4. Adjudication Method for the Test Set

• For the cadaver studies, no adjudication method is described. Measurements for positional and trajectory errors are typically objective and can be directly measured.
• For the AI segmentation validation, the manual segmentations were "approved by US physicians." This suggests a consensus or review process, but the specific adjudication method (e.g., 2+1, 3+1) is not detailed.

5. If a Multi-Reader Multi-Case (MRMC) Comparative Effectiveness Study Was Done, and Effect Size

• The document does not indicate that an MRMC comparative effectiveness study was done to evaluate how human readers improve with AI vs. without AI assistance. The AI component is described as providing an "improved virtual 3D spine model" but its impact on human reader performance is not measured in this submission.

6. If a Standalone (Algorithm Only Without Human-in-the-Loop Performance) Was Done

• Yes, a standalone performance evaluation was conducted for the AI segmentation algorithm. The "mean Dice coefficient was calculated" to measure the quality of the algorithm's segmentation compared to manual ground truth. This is a common metric for evaluating the performance of segmentation algorithms independently.

7. The Type of Ground Truth Used

• For system accuracy (positional/trajectory errors): The ground truth was based on physical measurements of actual screw tip position and orientation in cadavers.
• For AI segmentation algorithm: The ground truth was established by manual segmentations approved by US physicians.

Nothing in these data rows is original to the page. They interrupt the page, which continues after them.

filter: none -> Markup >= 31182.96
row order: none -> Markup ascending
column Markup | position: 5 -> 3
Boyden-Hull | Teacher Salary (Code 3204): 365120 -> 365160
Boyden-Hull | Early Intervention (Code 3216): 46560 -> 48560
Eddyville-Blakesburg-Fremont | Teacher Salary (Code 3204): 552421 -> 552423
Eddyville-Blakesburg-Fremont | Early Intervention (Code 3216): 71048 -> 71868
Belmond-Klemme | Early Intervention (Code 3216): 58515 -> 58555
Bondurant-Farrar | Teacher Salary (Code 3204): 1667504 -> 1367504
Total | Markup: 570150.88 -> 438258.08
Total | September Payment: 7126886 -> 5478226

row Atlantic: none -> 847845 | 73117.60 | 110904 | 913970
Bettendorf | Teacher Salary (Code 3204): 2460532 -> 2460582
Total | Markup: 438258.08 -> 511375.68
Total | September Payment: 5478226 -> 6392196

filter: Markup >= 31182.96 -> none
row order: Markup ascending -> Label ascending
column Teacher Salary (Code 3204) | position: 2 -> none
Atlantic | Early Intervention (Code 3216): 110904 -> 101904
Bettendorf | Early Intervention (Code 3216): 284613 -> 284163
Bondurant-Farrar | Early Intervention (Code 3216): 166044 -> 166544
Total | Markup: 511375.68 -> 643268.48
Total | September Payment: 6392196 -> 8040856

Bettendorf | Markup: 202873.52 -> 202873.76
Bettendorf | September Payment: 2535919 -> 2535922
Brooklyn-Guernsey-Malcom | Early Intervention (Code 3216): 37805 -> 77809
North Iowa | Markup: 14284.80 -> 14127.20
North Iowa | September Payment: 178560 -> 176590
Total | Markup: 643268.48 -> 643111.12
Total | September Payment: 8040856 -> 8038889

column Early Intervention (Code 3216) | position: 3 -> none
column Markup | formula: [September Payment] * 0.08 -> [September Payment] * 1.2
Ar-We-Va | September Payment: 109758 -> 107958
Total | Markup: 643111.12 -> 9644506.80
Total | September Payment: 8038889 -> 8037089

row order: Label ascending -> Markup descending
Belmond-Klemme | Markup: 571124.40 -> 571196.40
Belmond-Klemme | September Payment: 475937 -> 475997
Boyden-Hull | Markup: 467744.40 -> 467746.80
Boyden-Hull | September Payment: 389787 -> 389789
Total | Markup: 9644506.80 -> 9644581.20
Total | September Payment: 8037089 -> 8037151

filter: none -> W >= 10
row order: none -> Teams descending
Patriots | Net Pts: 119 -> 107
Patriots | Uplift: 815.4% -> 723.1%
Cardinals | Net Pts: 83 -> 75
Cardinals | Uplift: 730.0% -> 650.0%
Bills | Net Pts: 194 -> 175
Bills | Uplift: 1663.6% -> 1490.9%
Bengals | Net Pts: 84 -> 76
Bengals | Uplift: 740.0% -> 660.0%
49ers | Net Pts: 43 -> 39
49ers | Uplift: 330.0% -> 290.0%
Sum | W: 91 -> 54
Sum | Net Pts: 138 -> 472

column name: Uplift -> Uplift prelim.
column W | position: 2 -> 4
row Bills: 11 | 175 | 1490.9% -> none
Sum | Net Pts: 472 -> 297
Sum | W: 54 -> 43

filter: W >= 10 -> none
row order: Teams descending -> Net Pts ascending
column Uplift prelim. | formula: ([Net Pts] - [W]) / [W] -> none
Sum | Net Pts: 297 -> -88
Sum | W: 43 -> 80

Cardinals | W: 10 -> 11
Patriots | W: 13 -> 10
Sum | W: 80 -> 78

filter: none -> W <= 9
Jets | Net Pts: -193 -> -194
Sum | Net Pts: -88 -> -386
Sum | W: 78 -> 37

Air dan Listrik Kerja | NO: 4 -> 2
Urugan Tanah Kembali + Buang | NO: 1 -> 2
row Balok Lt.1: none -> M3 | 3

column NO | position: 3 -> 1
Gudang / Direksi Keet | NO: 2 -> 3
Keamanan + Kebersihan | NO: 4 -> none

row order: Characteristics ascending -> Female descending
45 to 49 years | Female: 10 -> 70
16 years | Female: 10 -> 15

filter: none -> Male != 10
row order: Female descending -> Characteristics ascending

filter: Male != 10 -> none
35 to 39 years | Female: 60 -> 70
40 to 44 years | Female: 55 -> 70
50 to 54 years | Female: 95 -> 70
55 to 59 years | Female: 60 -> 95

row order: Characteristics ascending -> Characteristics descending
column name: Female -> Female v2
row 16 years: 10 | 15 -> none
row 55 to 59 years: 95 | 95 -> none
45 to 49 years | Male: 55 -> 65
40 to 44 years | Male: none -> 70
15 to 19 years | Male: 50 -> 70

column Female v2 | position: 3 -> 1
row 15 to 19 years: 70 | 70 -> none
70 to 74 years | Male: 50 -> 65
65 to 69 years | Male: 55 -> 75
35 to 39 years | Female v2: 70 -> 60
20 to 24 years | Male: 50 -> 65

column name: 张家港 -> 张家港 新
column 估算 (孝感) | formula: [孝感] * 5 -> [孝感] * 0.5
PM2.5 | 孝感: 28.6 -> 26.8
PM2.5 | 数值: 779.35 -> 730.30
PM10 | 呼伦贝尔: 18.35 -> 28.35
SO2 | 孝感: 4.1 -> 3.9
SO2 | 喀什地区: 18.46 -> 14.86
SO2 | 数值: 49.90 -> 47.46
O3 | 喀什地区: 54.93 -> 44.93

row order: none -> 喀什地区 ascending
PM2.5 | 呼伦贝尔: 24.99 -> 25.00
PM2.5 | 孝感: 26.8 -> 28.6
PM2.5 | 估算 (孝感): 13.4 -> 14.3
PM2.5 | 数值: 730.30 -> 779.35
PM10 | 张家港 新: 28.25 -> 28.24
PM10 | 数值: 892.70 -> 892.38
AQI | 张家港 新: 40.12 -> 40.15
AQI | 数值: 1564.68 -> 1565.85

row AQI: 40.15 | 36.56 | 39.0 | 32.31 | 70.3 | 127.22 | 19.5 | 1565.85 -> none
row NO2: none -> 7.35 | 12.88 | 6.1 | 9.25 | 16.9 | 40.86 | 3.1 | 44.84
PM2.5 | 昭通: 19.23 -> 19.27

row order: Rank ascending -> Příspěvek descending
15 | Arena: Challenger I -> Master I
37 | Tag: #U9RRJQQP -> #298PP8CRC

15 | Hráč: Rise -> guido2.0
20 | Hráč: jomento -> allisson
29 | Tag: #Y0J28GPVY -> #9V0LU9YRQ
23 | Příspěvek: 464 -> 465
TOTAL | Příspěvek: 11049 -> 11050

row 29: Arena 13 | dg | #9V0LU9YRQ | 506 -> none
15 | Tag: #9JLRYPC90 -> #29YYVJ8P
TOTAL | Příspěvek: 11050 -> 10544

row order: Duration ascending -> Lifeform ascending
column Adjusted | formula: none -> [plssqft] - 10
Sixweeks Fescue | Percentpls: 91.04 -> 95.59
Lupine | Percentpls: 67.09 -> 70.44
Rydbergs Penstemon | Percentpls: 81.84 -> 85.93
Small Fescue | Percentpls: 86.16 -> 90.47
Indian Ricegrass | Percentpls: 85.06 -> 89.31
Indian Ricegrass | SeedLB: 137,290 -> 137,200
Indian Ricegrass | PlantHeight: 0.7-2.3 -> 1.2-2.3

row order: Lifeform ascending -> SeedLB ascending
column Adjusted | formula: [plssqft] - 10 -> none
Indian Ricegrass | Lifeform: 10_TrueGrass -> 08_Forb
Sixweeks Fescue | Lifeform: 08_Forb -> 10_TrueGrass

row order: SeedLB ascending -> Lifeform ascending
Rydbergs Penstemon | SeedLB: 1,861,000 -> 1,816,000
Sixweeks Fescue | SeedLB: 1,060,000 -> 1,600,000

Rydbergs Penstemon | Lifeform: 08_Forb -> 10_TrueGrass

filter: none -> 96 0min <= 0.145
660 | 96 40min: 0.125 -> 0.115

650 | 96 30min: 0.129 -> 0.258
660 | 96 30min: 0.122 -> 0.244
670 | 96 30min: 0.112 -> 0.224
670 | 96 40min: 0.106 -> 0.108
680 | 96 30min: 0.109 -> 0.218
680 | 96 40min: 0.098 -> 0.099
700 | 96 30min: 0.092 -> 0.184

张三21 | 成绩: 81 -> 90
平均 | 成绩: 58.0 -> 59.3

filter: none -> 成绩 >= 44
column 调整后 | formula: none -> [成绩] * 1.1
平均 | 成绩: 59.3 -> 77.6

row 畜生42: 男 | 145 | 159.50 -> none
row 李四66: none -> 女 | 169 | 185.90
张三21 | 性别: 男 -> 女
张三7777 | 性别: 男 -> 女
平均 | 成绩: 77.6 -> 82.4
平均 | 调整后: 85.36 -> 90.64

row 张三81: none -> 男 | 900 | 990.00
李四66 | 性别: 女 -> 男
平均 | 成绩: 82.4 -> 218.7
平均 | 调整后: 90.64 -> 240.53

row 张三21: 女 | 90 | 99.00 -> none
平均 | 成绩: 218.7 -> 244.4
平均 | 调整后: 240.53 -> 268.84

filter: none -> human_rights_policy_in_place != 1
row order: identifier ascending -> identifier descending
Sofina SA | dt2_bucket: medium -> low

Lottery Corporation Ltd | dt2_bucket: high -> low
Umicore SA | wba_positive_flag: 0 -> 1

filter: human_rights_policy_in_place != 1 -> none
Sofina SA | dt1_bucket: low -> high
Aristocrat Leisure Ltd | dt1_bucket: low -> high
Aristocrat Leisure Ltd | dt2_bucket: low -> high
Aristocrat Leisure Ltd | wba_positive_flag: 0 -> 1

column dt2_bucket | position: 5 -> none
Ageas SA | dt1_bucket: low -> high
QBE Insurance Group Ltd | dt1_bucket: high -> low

8. The Sample Size for the Training Set

• The document does not specify the sample size for the training set used for the Convolutional Neural Network (CNN) based AI spine segmentation algorithm. It only mentions that the algorithm has been "added to provide an improved virtual 3D spine model."

9. How the Ground Truth for the Training Set Was Established

• The document does not explicitly state how the ground truth for the training set of the AI algorithm was established. While it mentions manual segmentations by US physicians for the validation set, it does not detail the process for the training data. It's common practice for training data ground truth to also be established by expert annotation, but this is not explicitly confirmed in the provided text.